Many authors have described the historical evolution of Los Angeles’ social landscape and highlighted its demographic transition from a small frontier town to a metropolis and world city (e.g. Hise 1997, Fulton 2001). The metropolitan area now spills over the borders of Los Angeles County into neighboring Ventura, San Bernardino, Riverside, and Orange Counties and the built-up areas in many of the individual cities have coalesced to form one large contiguous urban area. Several books and articles describe the emergent spatial patterns that have produced a series of very distinctive neighborhoods and identified the historical processes that led to their production (e.g. Allen and Turner 1997, Modarres 1998). These neighborhoods are important in people’s everyday lives and for navigating our way around this large metropolitan area, and there are processes now underway to use them to mobilize community participation in planning and decision-making (e.g. Talen 1999).

    Given these developments, we chose cities and neighborhoods as the basic feature types for building a Los Angeles County gazetteer. Cities are straightforward because their inception dates are well known and their boundaries are captured in numerous GIS datasets. The fuzzy and impressive nature of neighborhoods, in contrast, causes many difficulties and pointed to the need to find a creative "satisficing" solution for this feature type. The new method described below incorporated three tasks – building a point theme in ArcView 3.2, measuring the proximity between adjacent pairs of points, and generating circular shaped footprints (i.e. polygons) in ArcInfo 7.2.1 for specific neighborhoods. The data sources and GIS operations invoked for these tasks are described in the subsections that follow.
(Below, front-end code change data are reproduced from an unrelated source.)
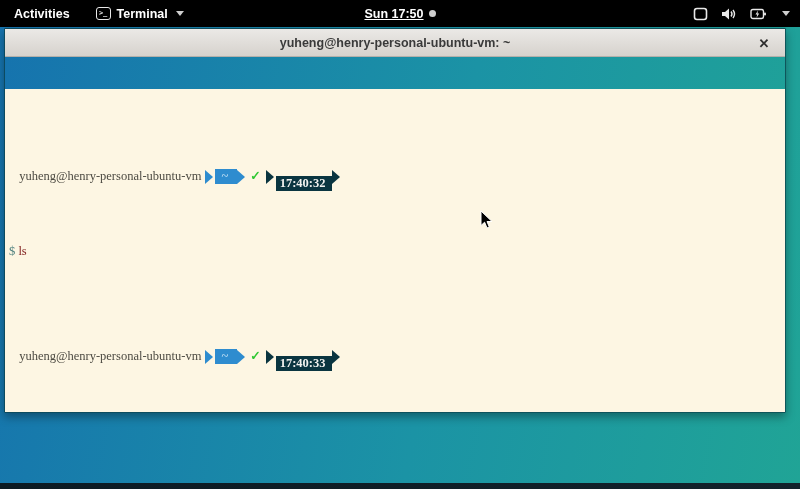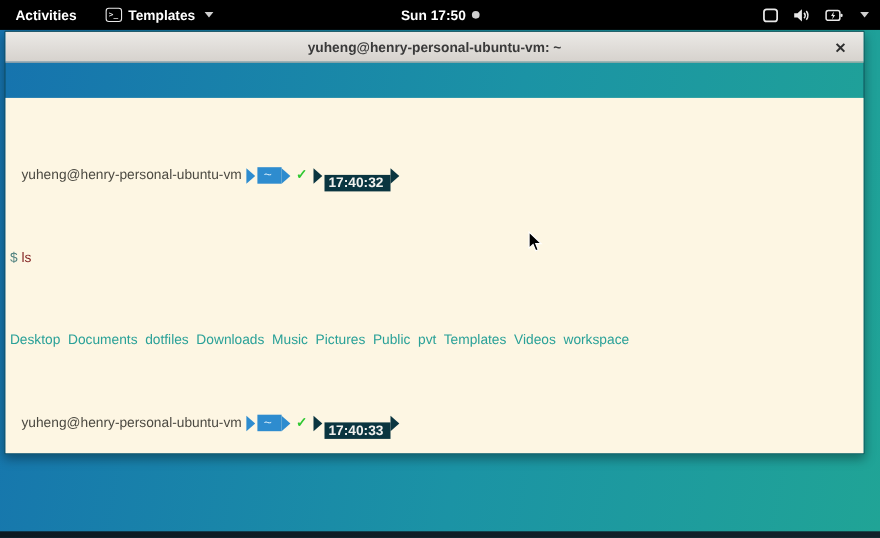"Templates" span { text: Templates -> Terminal }
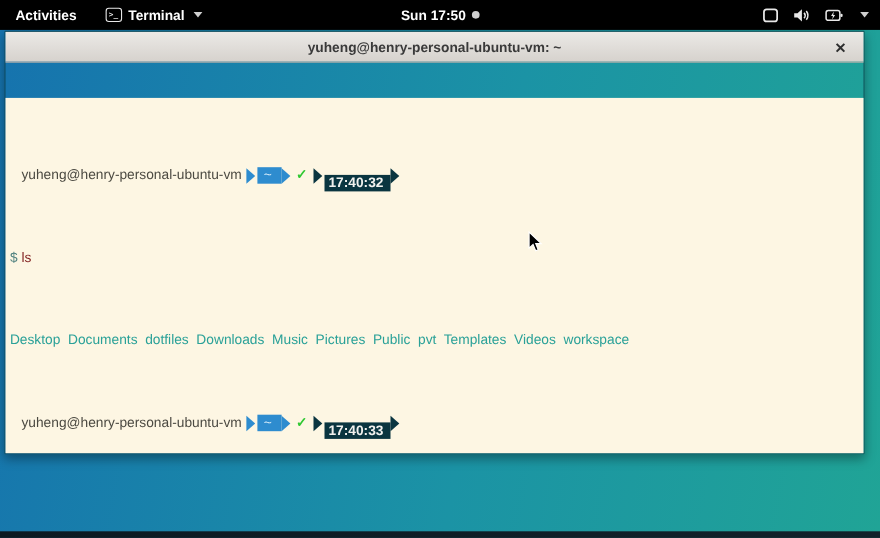"Sun 17:50" .tb-center { text-decoration: none -> underline }
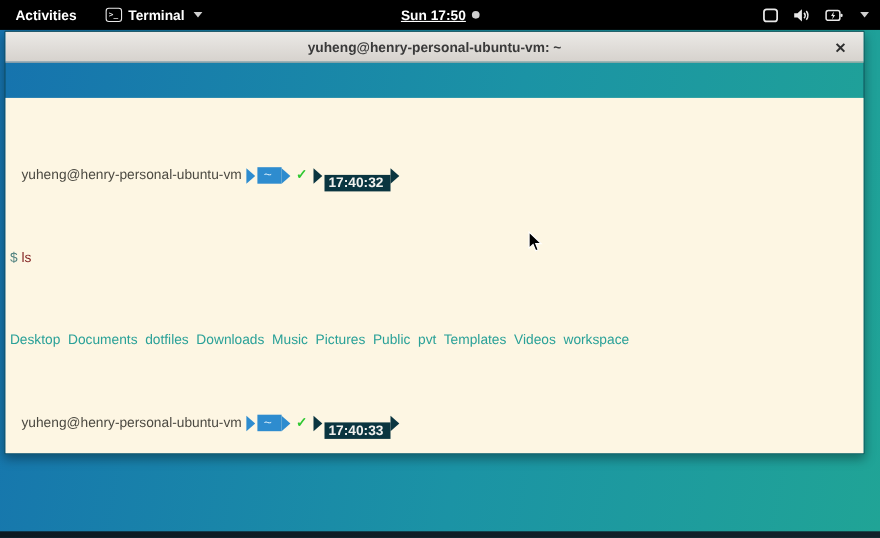"yuheng@henry-personal-ubuntu-vm" .term-body { font-family: Liberation Sans, sans-serif -> Liberation Serif, serif; padding: 3px 0 0 0 -> 20px 0 0 0 }
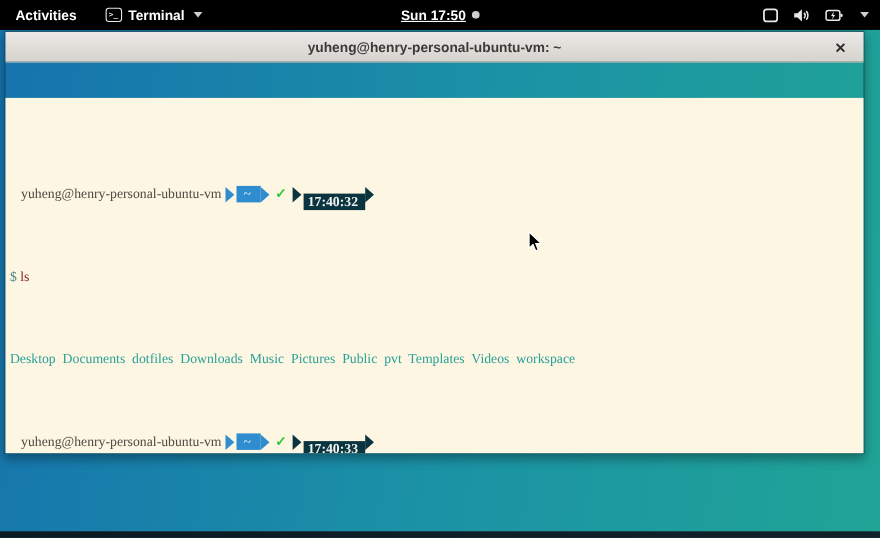"Desktop Documents dotfiles Downloads" div.tline { html: <div>Desktop Documents dotfiles Downloads Music Pictures Public pvt Templates Videos workspace</div> -> none }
3.1. Building the Point Theme

A point theme was constructed in ArcView 3.2 using the neighborhoods listed in the 2001 Los Angeles County Street Guide and Directory (Thomas Bros 2001). These popular books, which are updated annually, show city boundaries, freeways, streets, and other major landmarks. The labels identifying the 88 cities and 218 neighborhoods recorded in the 2001 Los Angeles County Street Guide and Directory are printed in blue and a larger font size is used to distinguish city from neighborhood labels. In addition, some neighborhoods appear more than once because their names are printed on more than one page.

    Street and highway layers acquired from Geographic Data Technology, Inc. were added to a new view and used along with the "heads-up" digitizing tools in ArcView 3.2 to add point features to the neighborhood point theme. The neighborhood labels in the Thomas Guide were treated as neighborhood centroids and used to guide the locations of the point features. Mean x, y coordinates were calculated by hand and used for neighborhoods with two or more labels in the 2001 Los Angeles County Street Guide and Directory.


3.2 Proximity Measurements

The distances between each of the digitized points and the closest neighboring points were measured next with the distance measurement tool in ArcView 3.2. The distances between these points varied substantially (Figure 5), although they were generally shorter in densely populated areas and larger in the northern half of the county. Los Angeles County was therefore divided into four regions – Lancaster/Palmdale, the San Fernando Valley, San Gabriel Valley, and the Los Angeles Basin – and mean distances between adjacent pairs of neighborhoods were calculated and used to build circular polygons in each of these regions(Figure 5).




Figure 5: Map showing distance measurements for adjacent neighborhoods in part of Los Angeles County.


3.3. Generating Circles and Polygons

The point theme developed in ArcView 3.2 was transferred to ArcInfo 7.2.1 and transformed into an ASCII file with x, y coordinates using the Ungenerate command. These x, y coordinates and the four mean distances between adjacent neighborhood centroids calculated with the previous step were then used with the Generate command in ArcInfo 7.2.1 to build a series of circular-shaped polygons. Figure 6 shows the neighborhood footprints that were generated with this new method for the map extent displayed in Figure 5. This new map shows how similar radii were used with each of the neighborhood points (i.e. labels) to generate circular-shaped polygons in this portion of Los Angeles County.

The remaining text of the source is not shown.